__Provided entries__:
%%

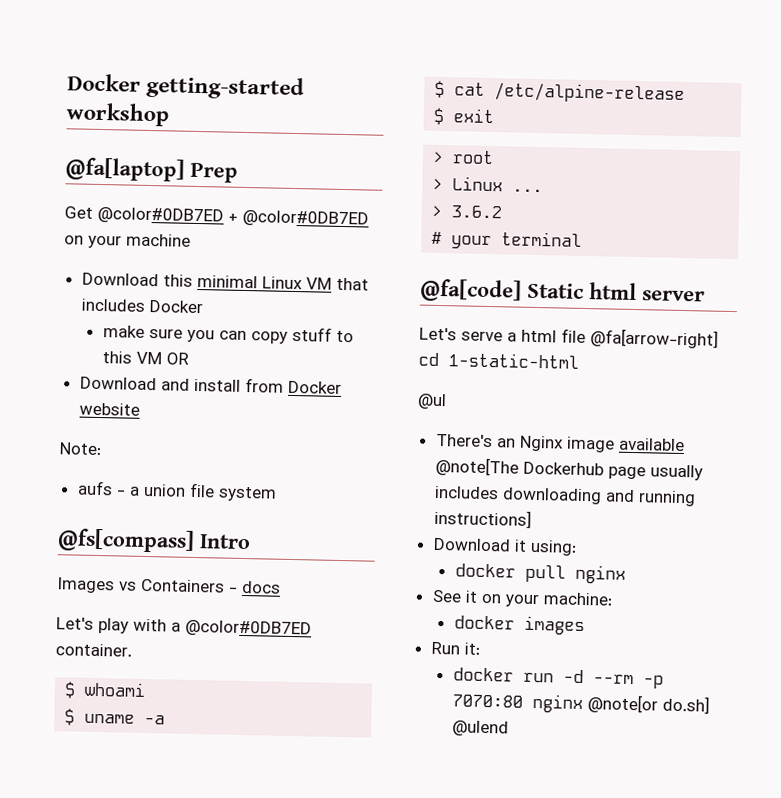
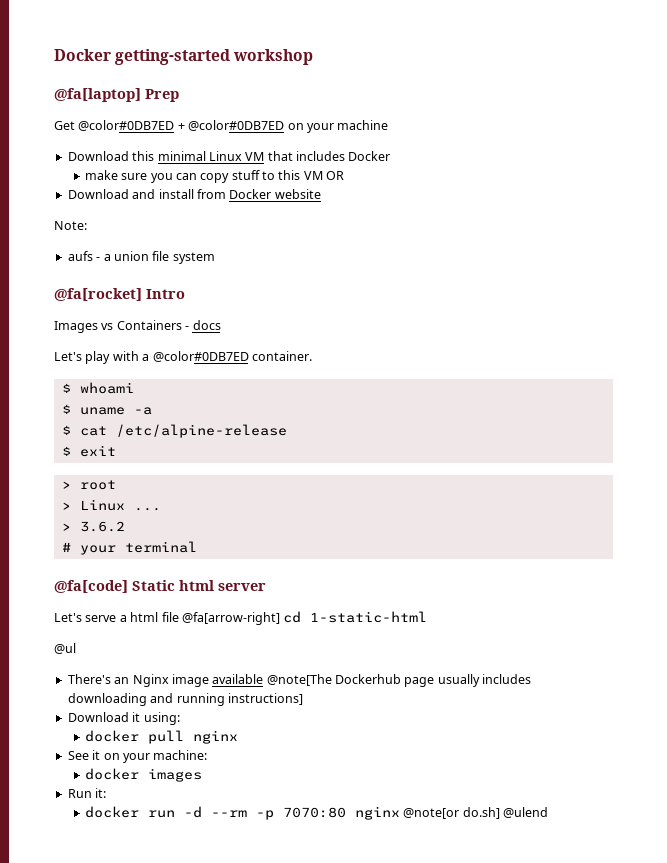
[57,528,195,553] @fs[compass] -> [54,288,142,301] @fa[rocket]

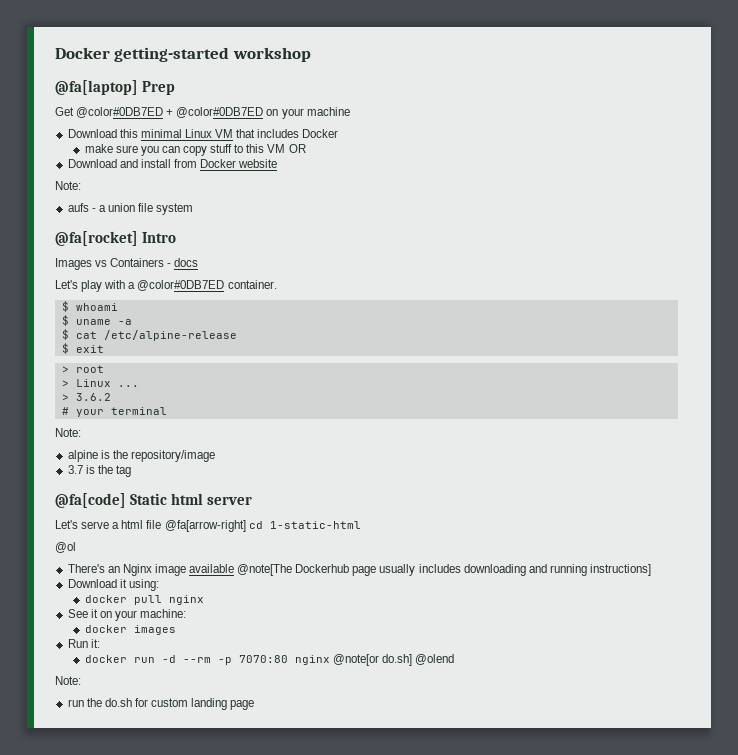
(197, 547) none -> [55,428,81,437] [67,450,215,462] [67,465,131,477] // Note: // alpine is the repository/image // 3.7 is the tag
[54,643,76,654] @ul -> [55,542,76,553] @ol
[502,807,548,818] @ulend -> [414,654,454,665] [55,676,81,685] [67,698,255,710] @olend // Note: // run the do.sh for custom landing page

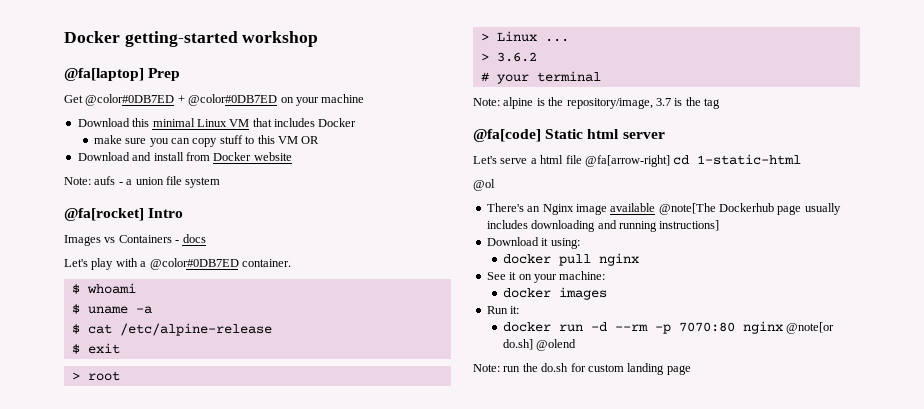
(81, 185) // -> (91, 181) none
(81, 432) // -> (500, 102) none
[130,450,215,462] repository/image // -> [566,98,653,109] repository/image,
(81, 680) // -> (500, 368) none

%%

__Task goal__: Filter the records above and copy every line that contains the word "repository".

__Response to this task__:
(197, 547) none -> [55,428,81,437] [67,450,215,462] [67,465,131,477] // Note: // alpine is the repository/image // 3.7 is the tag
[130,450,215,462] repository/image // -> [566,98,653,109] repository/image,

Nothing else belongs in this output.